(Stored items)
————————

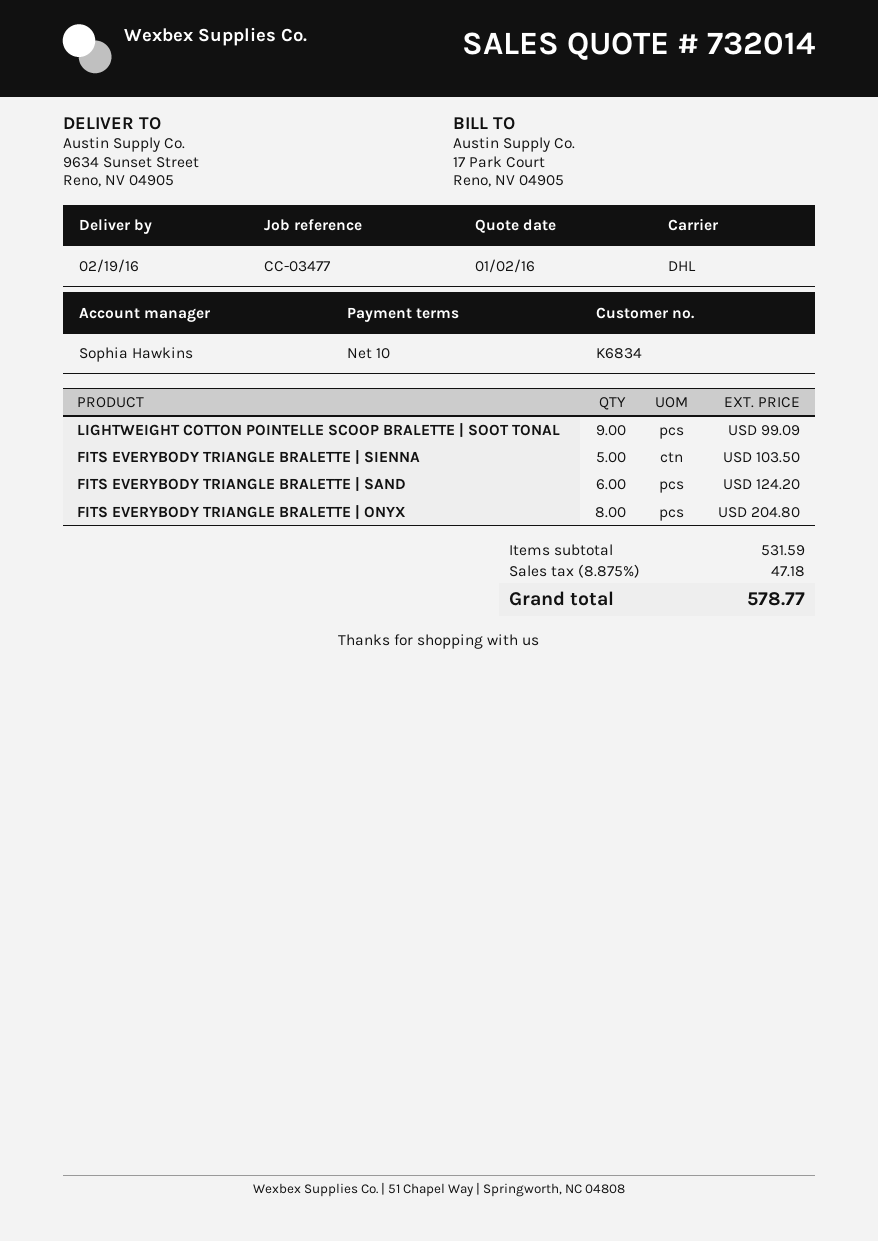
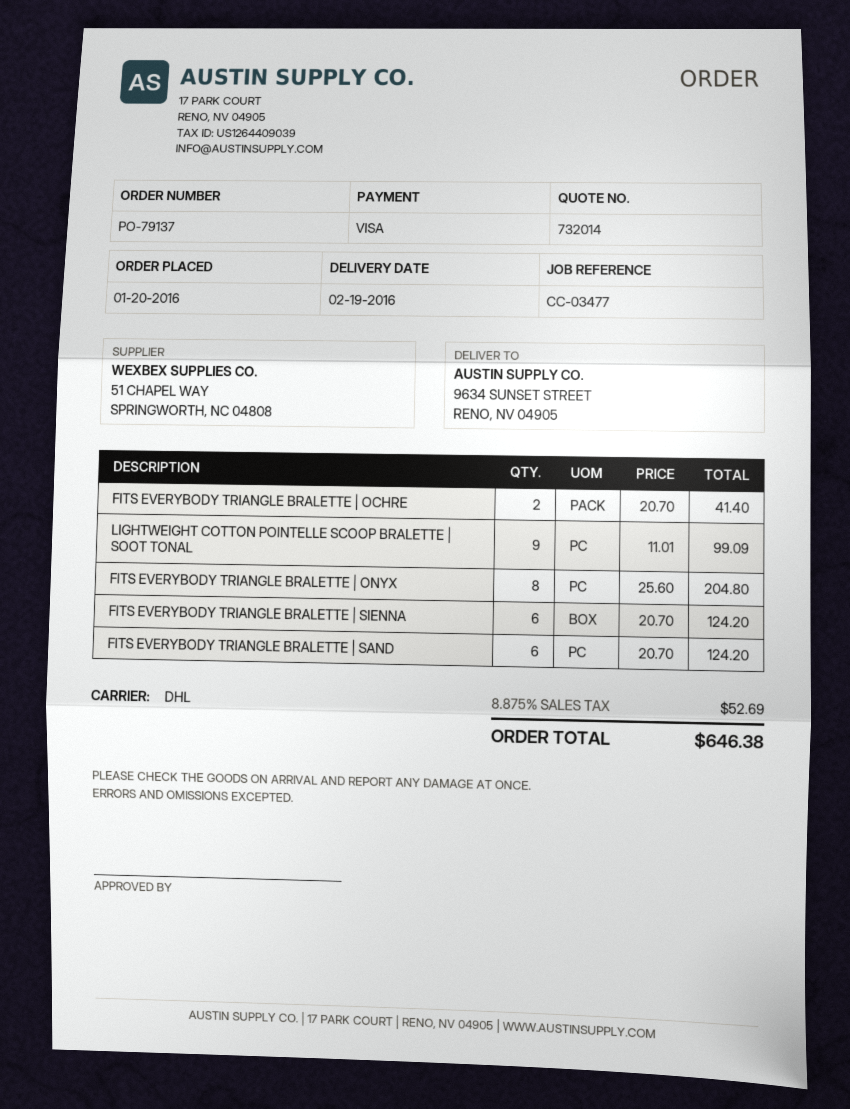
FITS EVERYBODY TRIANGLE BRALETTE | SIENNA: 5 for 103.50 -> 6 for 124.20
FITS EVERYBODY TRIANGLE BRALETTE | OCHRE: none -> 2 for 41.40
tax: 8.875% = 47.18 -> 8.875% = 52.69
total: 578.77 -> 646.38

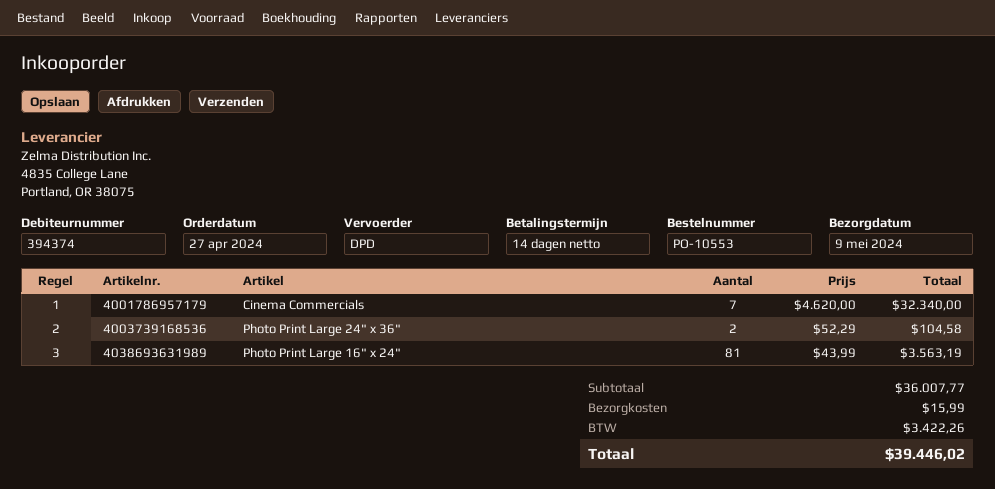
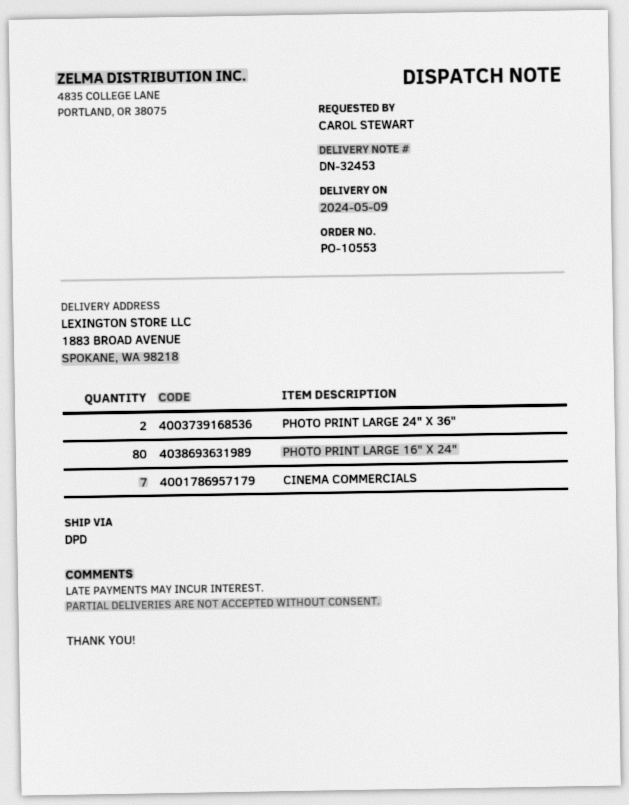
Photo Print Large 16" x 24": 81 -> 80

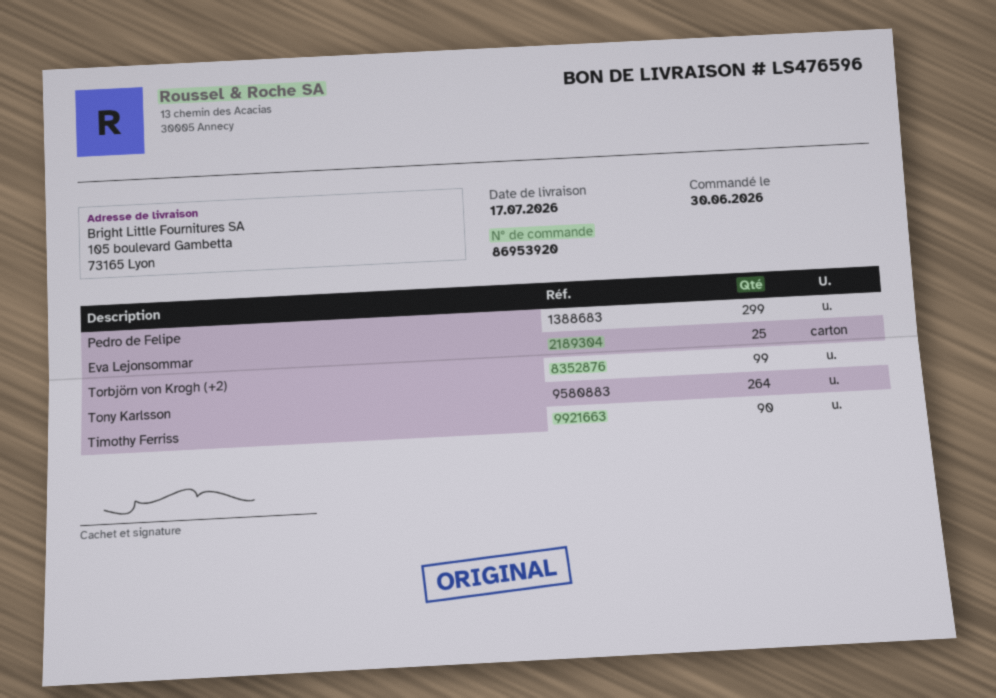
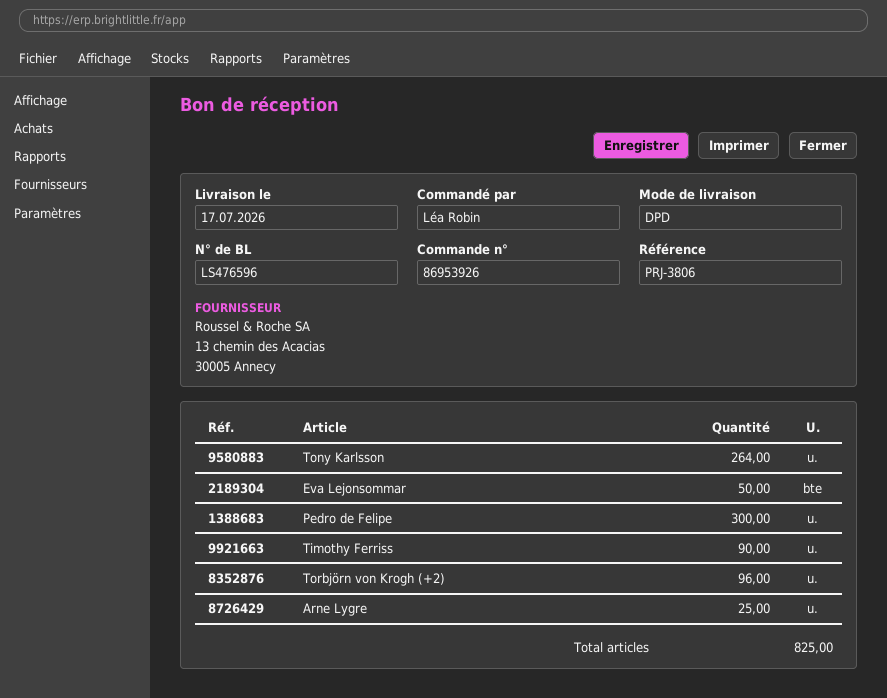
order number: 86953920 -> 86953926
Pedro de Felipe: 299 -> 300
Eva Lejonsommar: 25 -> 50
Torbjörn von Krogh (+2): 99 -> 96
Arne Lygre: none -> 25

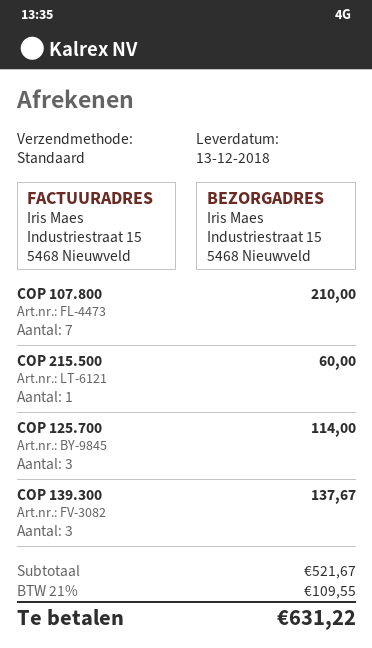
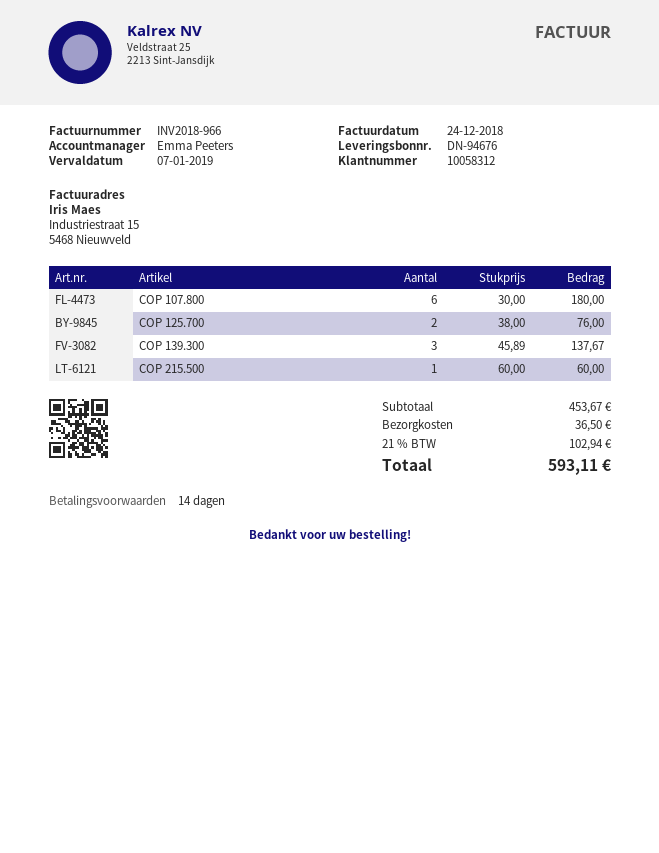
COP 107.800: 7 for 210.00 -> 6 for 180.00
COP 125.700: 3 for 114.00 -> 2 for 76.00
subtotal: 521.67 -> 453.67
shipping: none -> 36.50
tax: 21% = 109.55 -> 21% = 102.94
total: 631.22 -> 593.11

————————

**EXERCISE REQUIREMENTS:**
Restate the records in full and word for word, but keep the pictures out.

**RESPONSE BOX:**
FITS EVERYBODY TRIANGLE BRALETTE | SIENNA: 5 for 103.50 -> 6 for 124.20
FITS EVERYBODY TRIANGLE BRALETTE | OCHRE: none -> 2 for 41.40
tax: 8.875% = 47.18 -> 8.875% = 52.69
total: 578.77 -> 646.38

Photo Print Large 16" x 24": 81 -> 80

order number: 86953920 -> 86953926
Pedro de Felipe: 299 -> 300
Eva Lejonsommar: 25 -> 50
Torbjörn von Krogh (+2): 99 -> 96
Arne Lygre: none -> 25

COP 107.800: 7 for 210.00 -> 6 for 180.00
COP 125.700: 3 for 114.00 -> 2 for 76.00
subtotal: 521.67 -> 453.67
shipping: none -> 36.50
tax: 21% = 109.55 -> 21% = 102.94
total: 631.22 -> 593.11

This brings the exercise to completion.